RATHER: Larry, I honestly don't know. You know, it's an answer that we reporters don't give often enough, I think, is I simply don't know. I've been somewhat surprised -- only mildly, but somewhat surprised -- at how quickly the United States has increased the pressure on Syria to this extent. Do I think the United States is about to lead some military incursion into Syria? I don't think so. But that's an opinion based on nothing but just sort of looking around and saying, well, I don't think they're quite ready to do that.
About this, I think the Syrians, Larry, if I may, should be serious and listening up, that President Bush and the people of the United States, you know, as a whole, made it clear after September 11 that if you harbor anything that looks like it could hurt us anywhere near as badly as 9/11, then you better stand by because we will rock you. And I think -- and a lot of people don't like that. There is a legitimate argument to be made that it's too strong as a national policy. But I think it's very clear that it is our national policy now. And for those who argue, well, there was never any direct connection made between Saddam Hussein and Iraq and 9/11, one must set that aside for at least the moment because whether anything was proven or not, that President Bush, who had the ultimate decision, believed that there was either some connection or that if he had the possibility to do that kind of thing, Saddam Hussein would have done it.
And so our national policy has become if we believe that you have done anything in the way of terrorism or that you're capable of doing it, that you have both the will to do it and possibly the means to do it, then one way or the other, we're coming after you. That's what U.S. policy basically is now. And if the Syrians don't have that message, they'll be getting it fairly strongly in the days and weeks to come, wherever that leads.
KING: Dan Rather's our guest. We're going to take a break and come back. We'll remind you that in a little while, we'll be joined by General Hugh Shelton, United States Army, retired, the former chairman of the Joint Chiefs. Tomorrow night in these studios, General Richard Myers, the current chairman of the Joint Chiefs of Staff.

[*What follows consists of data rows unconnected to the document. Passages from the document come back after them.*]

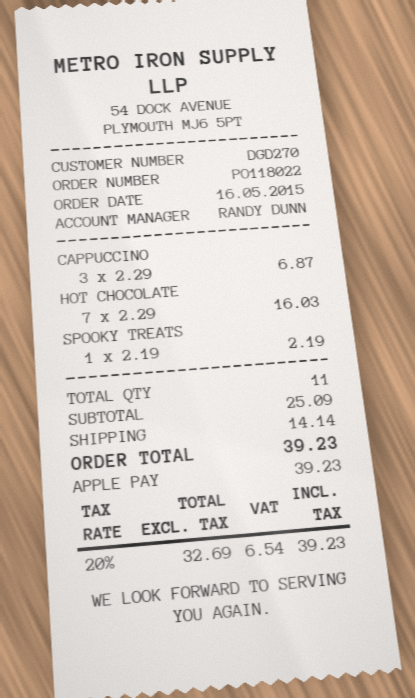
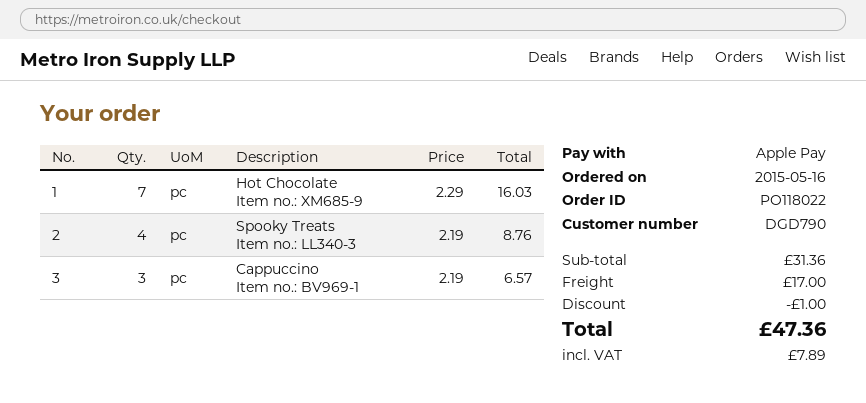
customer number: DGD270 -> DGD790
CAPPUCCINO: 3 x 2.29 = 6.87 -> 3 x 2.19 = 6.57
SPOOKY TREATS: 1 x 2.19 = 2.19 -> 4 x 2.19 = 8.76
subtotal: 25.09 -> 31.36
discount: none -> 1.00
shipping: 14.14 -> 17.00
tax: 6.54 -> 7.89
total: 39.23 -> 47.36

Kyra Phillips will have news headlines. Then we'll have a word or two, and we'll back with more of Dan Rather. Don't go away.
(COMMERCIAL BREAK)
(BEGIN VIDEO CLIP)
RATHER: One of the hallmarks of Baghdad these days are the wild swings of mood. It can flip in a second. Today many of these people have been shouting things like down, down, down, down with Bush, yea, Saddam Hussein. Yesterday some of these same people in the crowd of about the same size were shouting in effect, yea, America, help us get our cities started again.
(END VIDEO CLIP)
KING: That was Dan Rather reporting tonight amid the tumult and the shouting on the "CBS Evening News." And in that vain, Dan, with meetings scheduled today, how do you think this dangerous job of reconstruction is going to go, putting Iraq together again?
RATHER: Well, Larry, while emphasizing that noise you hear continues to be this tremendous movement of armor behind me, perhaps you can see a little bit of it out there, I'm not so sure just over my left shoulder, we counted about 100 vehicles, tanks and fighting vehicles, armor moving back here for about the last 25 minutes. But, Larry, on the reconstruction of the country, the situation now is what the Roman Catholic Church would call an interregnum. The old order is gone, the new order is not yet in place. And in that interregnum if you will has occurred all this looting.

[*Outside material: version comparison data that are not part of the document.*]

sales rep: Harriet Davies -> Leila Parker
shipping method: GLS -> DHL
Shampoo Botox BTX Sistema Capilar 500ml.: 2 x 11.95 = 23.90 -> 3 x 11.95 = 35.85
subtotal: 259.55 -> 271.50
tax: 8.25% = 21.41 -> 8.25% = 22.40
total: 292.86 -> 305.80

It is going to be very hard to tell how the long range reconstruction of the country, that is reconstruction of the country's government is is going to go until a place like Baghdad, the capital gets its water back, its electricity back, its health care system, which is about to collapse back and gets its schools open. But I'm an optimist by experience and by nature. And there is certainly a chance here to build something, not only good, but something long-term, excellent.

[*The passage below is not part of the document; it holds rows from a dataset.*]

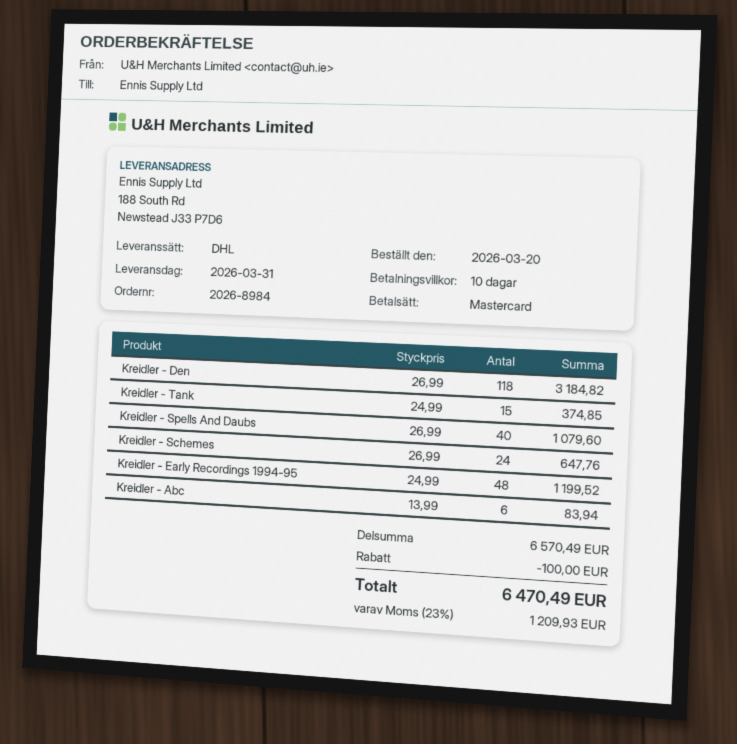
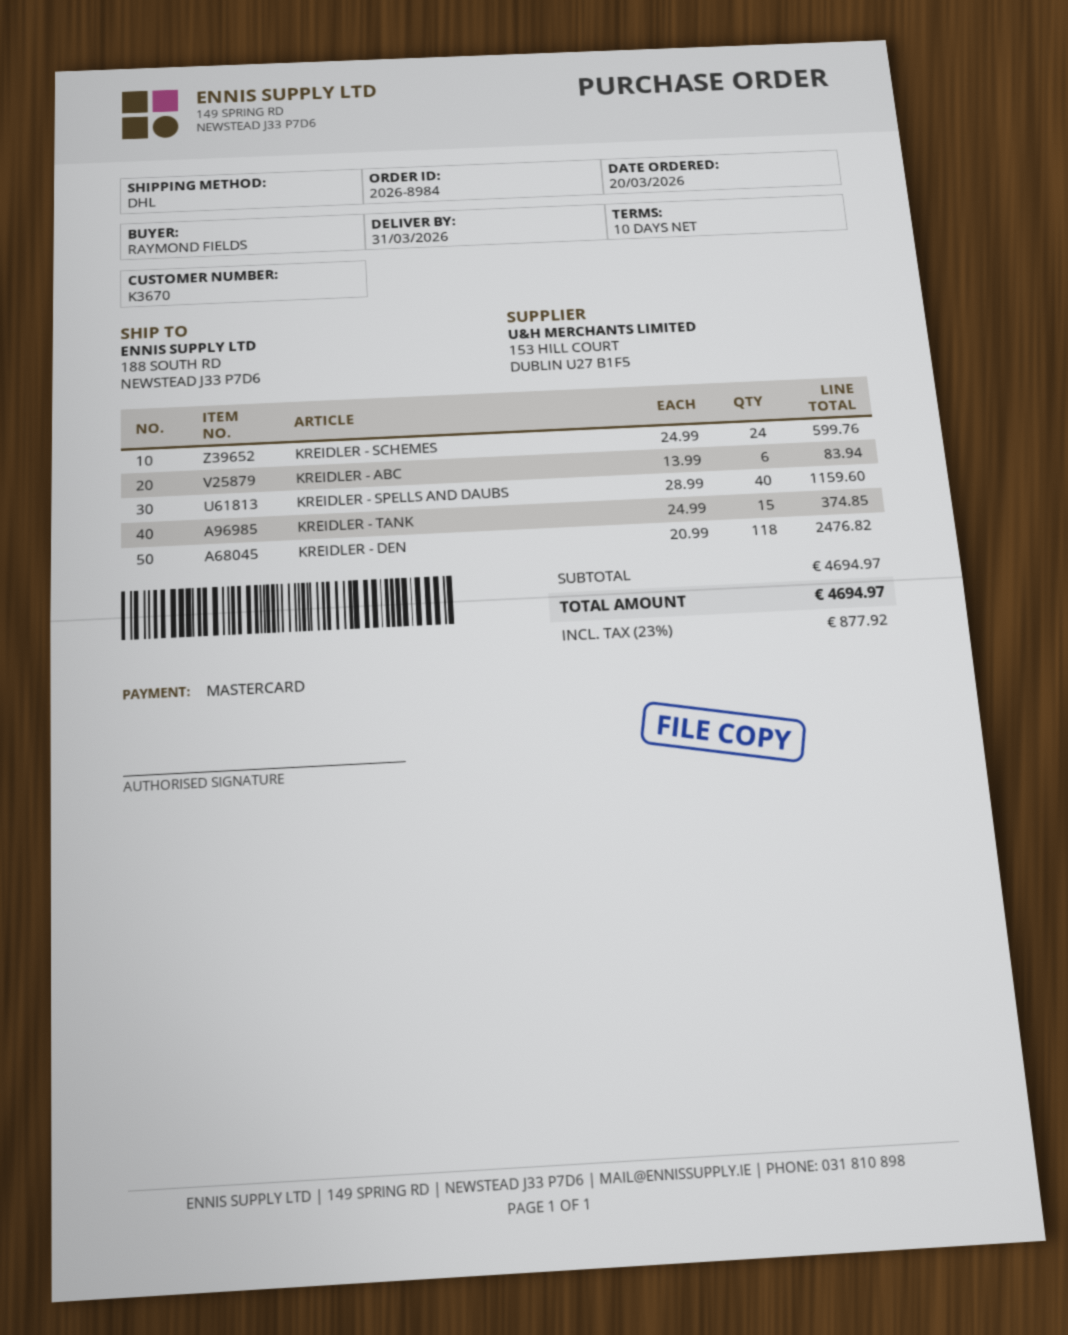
Kreidler - Den: 118 x 26.99 = 3184.82 -> 118 x 20.99 = 2476.82
Kreidler - Spells And Daubs: 40 x 26.99 = 1079.60 -> 40 x 28.99 = 1159.60
Kreidler - Schemes: 24 x 26.99 = 647.76 -> 24 x 24.99 = 599.76
Kreidler - Early Recordings 1994-95: 48 x 24.99 = 1199.52 -> none
subtotal: 6570.49 -> 4694.97
discount: 100.00 -> none
tax: 23% = 1209.93 -> 23% = 877.92
total: 6470.49 -> 4694.97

But I will say, Larry, when you talk to the young soldiers and Marines, I'm not talking about their commanders, talking about the people down in the ranks, they continue to talk about "how thin we are" which is to say that as a military fighting operation, being flexible and moving with speed, really paid big dividends. But now when they're having to stand guard in the streets of Baghdad, they know how thin their line is.
And they very much are worried about it because they're asked to do so much. Just quickly, if I may, Larry, let's keep in mind what these young men and women are asked to do. First of all, they've been asked to fight in the battlefield and fight in the interior of a pretty big country, 400 or 500 miles deep in it. Secondly, in Baghdad now they have to protect themselves. Thirdly, they're being asked to protect other things, everything from hospitals to power plants. Then they're being asked to help get the water, the electricity going and in some ways to be sort of social workers on the streets, to break up fights.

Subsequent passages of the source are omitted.